┌──

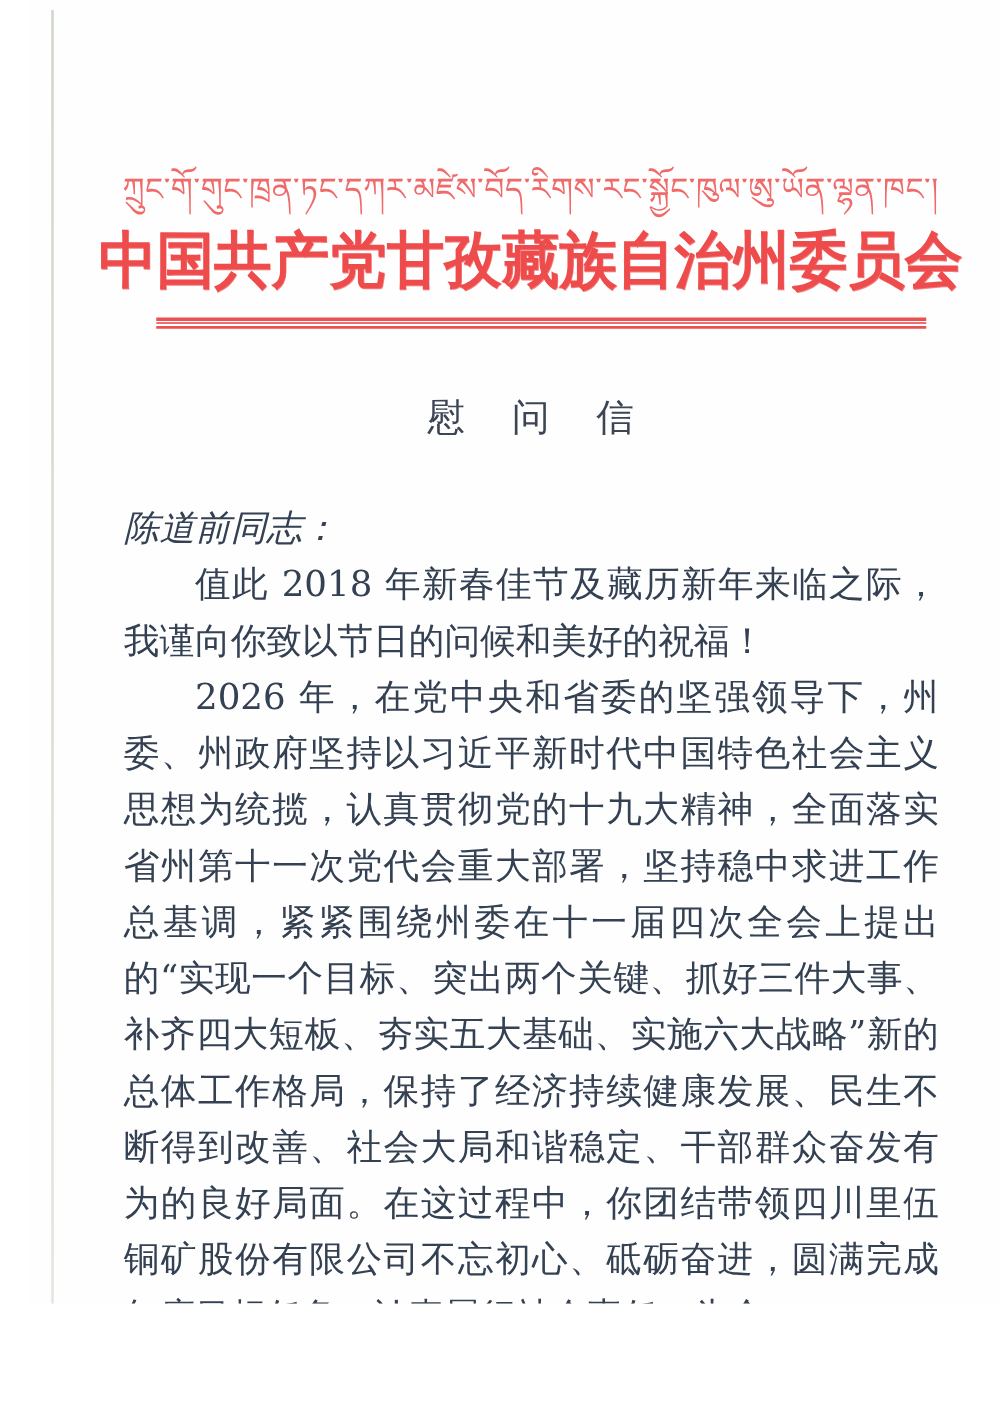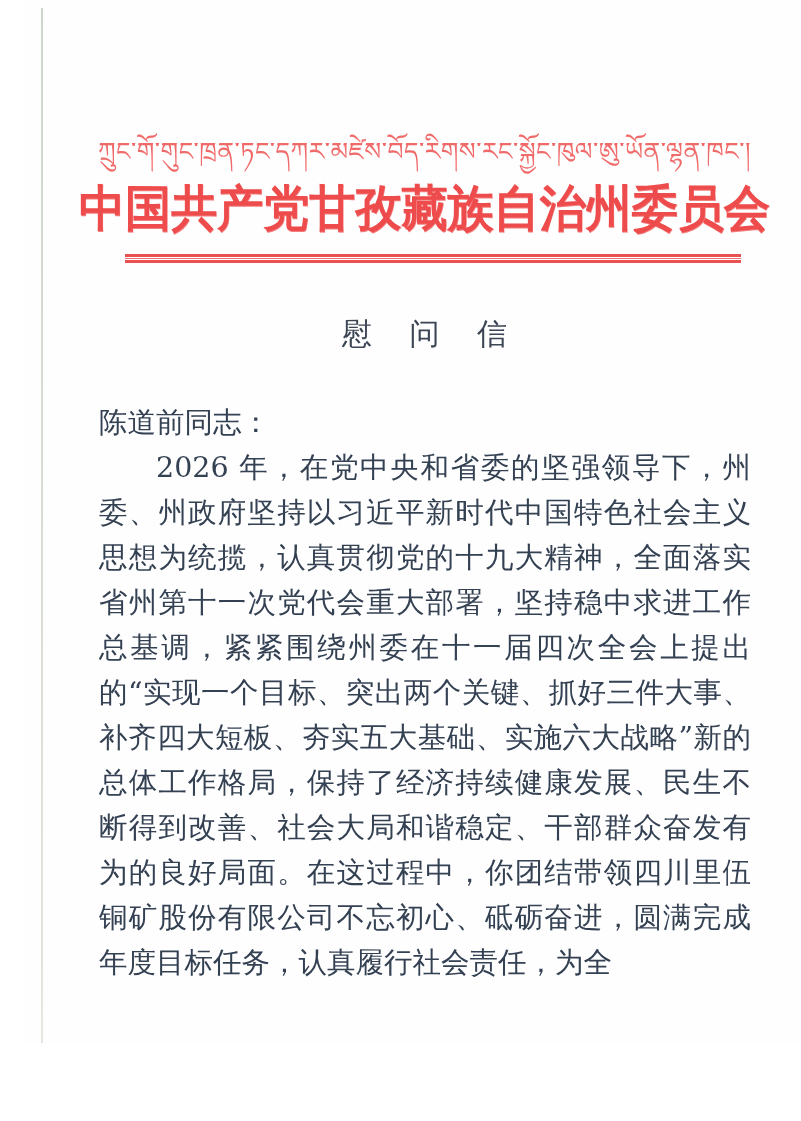--- a/index.html
+++ b/index.html
@@ -109,20 +109,21 @@
     line-height: 45px;
     text-align: justify;
   }
   .letter-body p {
     margin: 0;
     padding: 0;
     text-indent: 2em;
   }
   .letter-body .salutation {
     text-indent: 0;
+    font-style: italic;
   }
 </style>
 </head>
 <body>
 
 <div class="scan-page">
 
   <div class="left-scan-line"></div>
   <div class="bottom-scan-line"></div>
   <div class="right-edge-strip"></div>
@@ -130,16 +131,17 @@
   <div class="tibetan-motto">ཀྲུང་གོ་གུང་ཁྲན་ཏང་དཀར་མཛེས་བོད་རིགས་རང་སྐྱོང་ཁུལ་ཨུ་ཡོན་ལྷན་ཁང་།</div>
 
   <div class="org-name">中国共产党甘孜藏族自治州委员会</div>
 
   <div class="letterhead-rule"></div>
 
   <div class="letter-title">慰问信</div>
 
   <div class="letter-body">
     <p class="salutation">陈道前同志：</p>
+    <p>值此 2018 年新春佳节及藏历新年来临之际，我谨向你致以节日的问候和美好的祝福！</p>
     <p>2026 年，在党中央和省委的坚强领导下，州委、州政府坚持以习近平新时代中国特色社会主义思想为统揽，认真贯彻党的十九大精神，全面落实省州第十一次党代会重大部署，坚持稳中求进工作总基调，紧紧围绕州委在十一届四次全会上提出的“实现一个目标、突出两个关键、抓好三件大事、补齐四大短板、夯实五大基础、实施六大战略”新的总体工作格局，保持了经济持续健康发展、民生不断得到改善、社会大局和谐稳定、干部群众奋发有为的良好局面。在这过程中，你团结带领四川里伍铜矿股份有限公司不忘初心、砥砺奋进，圆满完成年度目标任务，认真履行社会责任，为全</p>
   </div>
 
 </div>
 
 </body></html>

└──

- **Instructions for the task**
Scan the records above for the string "text", then report every line that contains it.

- **Task response**
     text-align: justify;
     text-indent: 2em;
     text-indent: 0;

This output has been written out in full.